For years citizens and Congress have tried to control the sale, availability and ownership of deadly weapons for which there is no real need in society. But not until a black man was elected president had we seen such angry stockpiling of them. Exactly who do these folks want to shoot? It isn’t enough to say they’re just invoking the Constitution; were that to undergo amendment they would care not a fig and add a few thousand more bang-bangs to their personal arsenals. (Query: If we are truly related to the arboreal apes, are we halfway down, or halfway up, the tree?)

I’ve had to face my own racism and now it is at least known and named, and I am hereafter painfully aware of its inner presence. Blacks too have their own racism and we’re all trying to deal with it. The worst we can do is to say it isn’t there.

There are those who imagine that racism, since the death of King, Jr. and the rise of Obama, has gotten up on little hind legs and gone away. It hasn’t, and the real conversation about it is yet to begin–the Reid and Lott sagas are testament that much is still to be done.

More egregious examples are readily available. Some people still love Rush Limbaugh regardless of the nonsense he continues to spout. His minions think the only racist thing he ever said was that black quarterback Donovan McNabb is given a pass by football analysts because of his color. Their memories are selective; try on these verbal gems from my wacko homeboy: “You know who deserves a posthumous Medal of Honor? James Earl Ray (King, Jr’s assassin). We miss you, James. Godspeed.” And another: “Let’s face it, we didn’t have slavery in this country for over 100 years because it was a bad thing. Quite the opposite. Slavery built the South. I’m not saying we should bring it back. I’m just saying it had its merits. For one thing, the streets were safer after dark.”

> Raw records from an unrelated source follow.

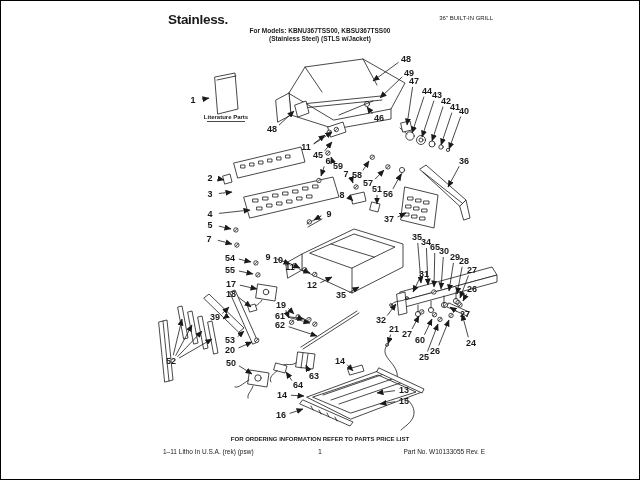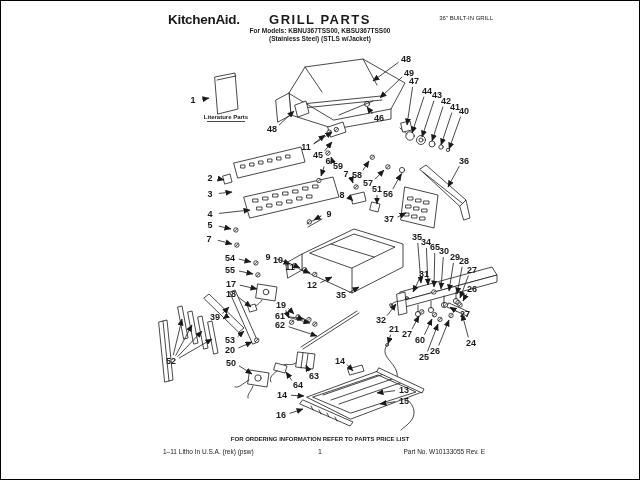"KitchenAid." div.abs { text: KitchenAid -> Stainless }
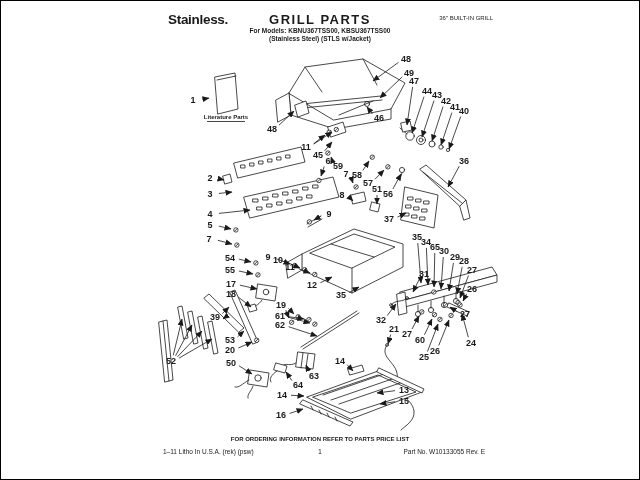"GRILL PARTS" div.abs { html: <div>GRILL PARTS</div> -> none }
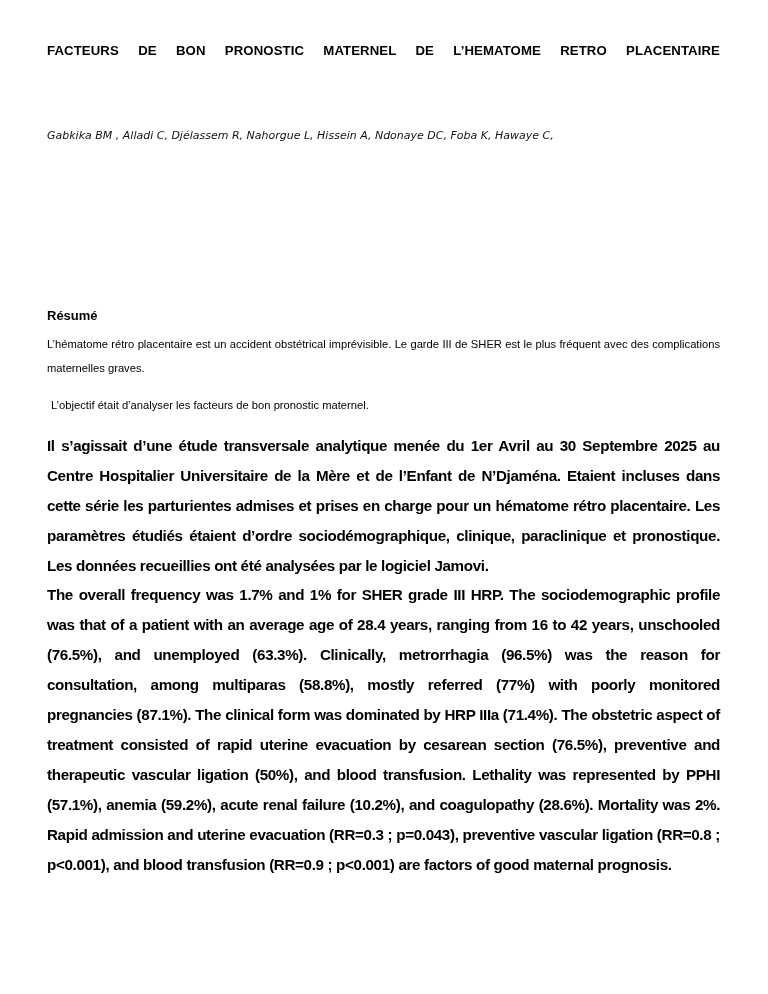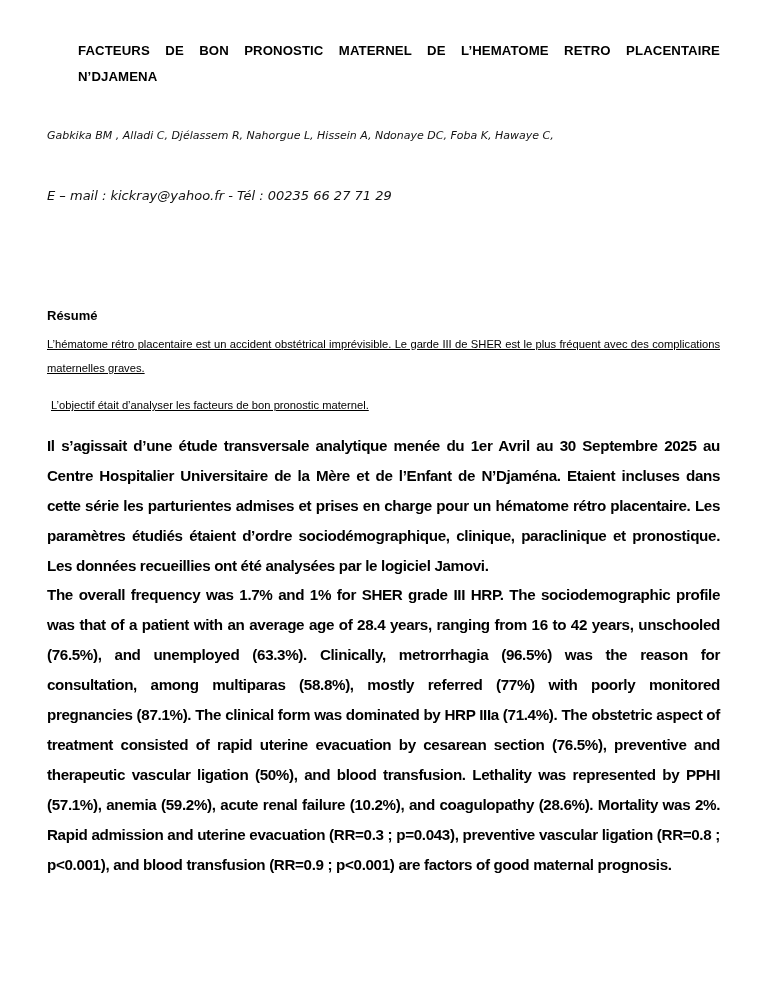"FACTEURS DE BON PRONOSTIC MATERNEL" .title .line { margin-left: 31px -> none }
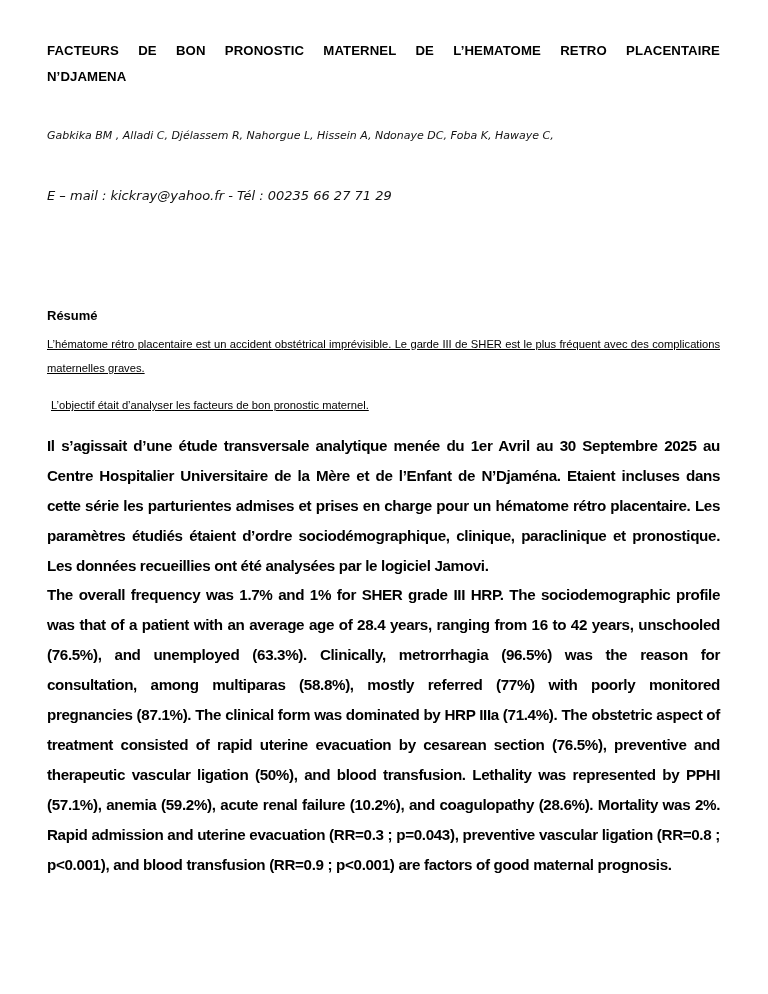"N’DJAMENA" span.line { html: <span>N’DJAMENA</span> -> none }
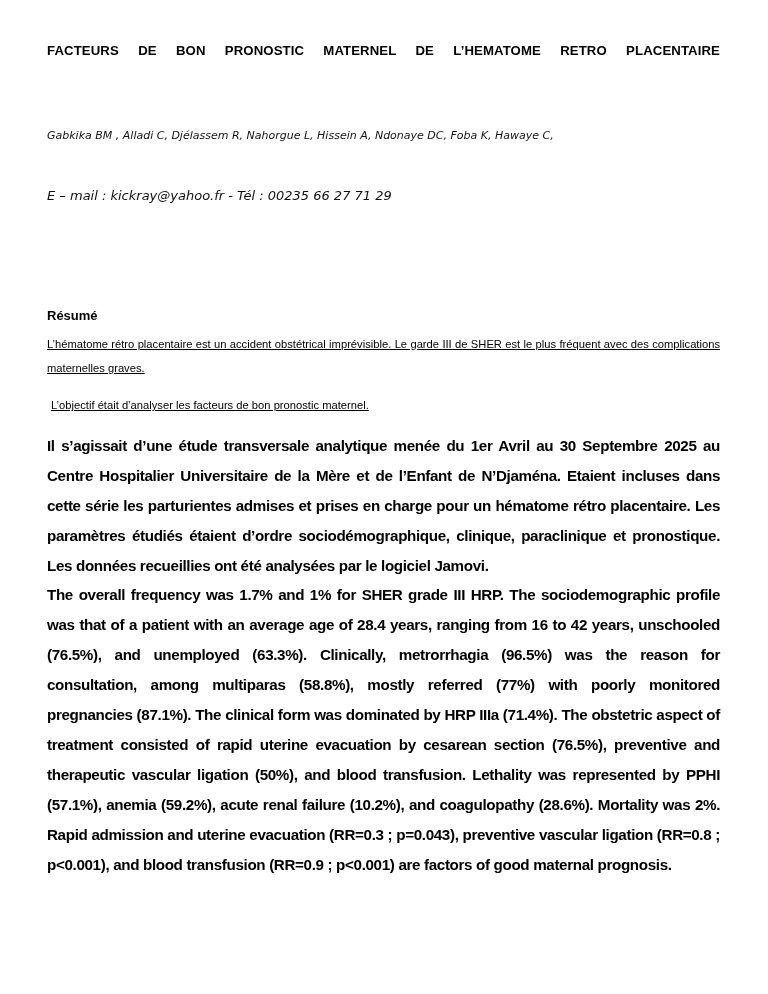"E – mail : kickray@yahoo.fr" div { html: <div>E – mail : kickray@yahoo.fr - Tél : 00235 66 27 71 29</div> -> none }
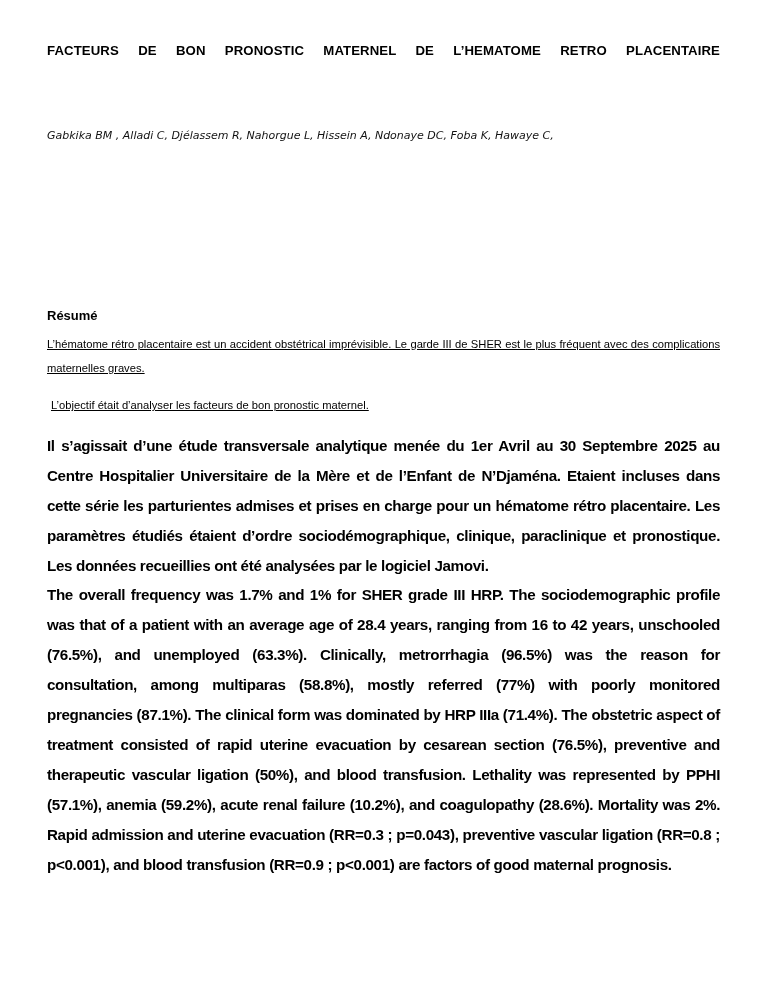"L’hématome rétro placentaire est un" .small-para { text-decoration: underline -> none }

Whoever thinks there’s little to nothing wrong with those statements needs to sign up for the aforementioned class asap.

J. Donald Johnston wrote that to go into a paint store and ask for “flesh color,” you may find they no longer have just one, but a variety, because times have changed, and flesh color is not something you buy but something you have, and there are many. One flesh color, he added, is just as natural as another on the person who has it, then asked, whose flesh color would you like? They may have it. And he suggested that some will say that Black is beautiful.

Why not? And why don’t we know, or see, that everyone is beautiful?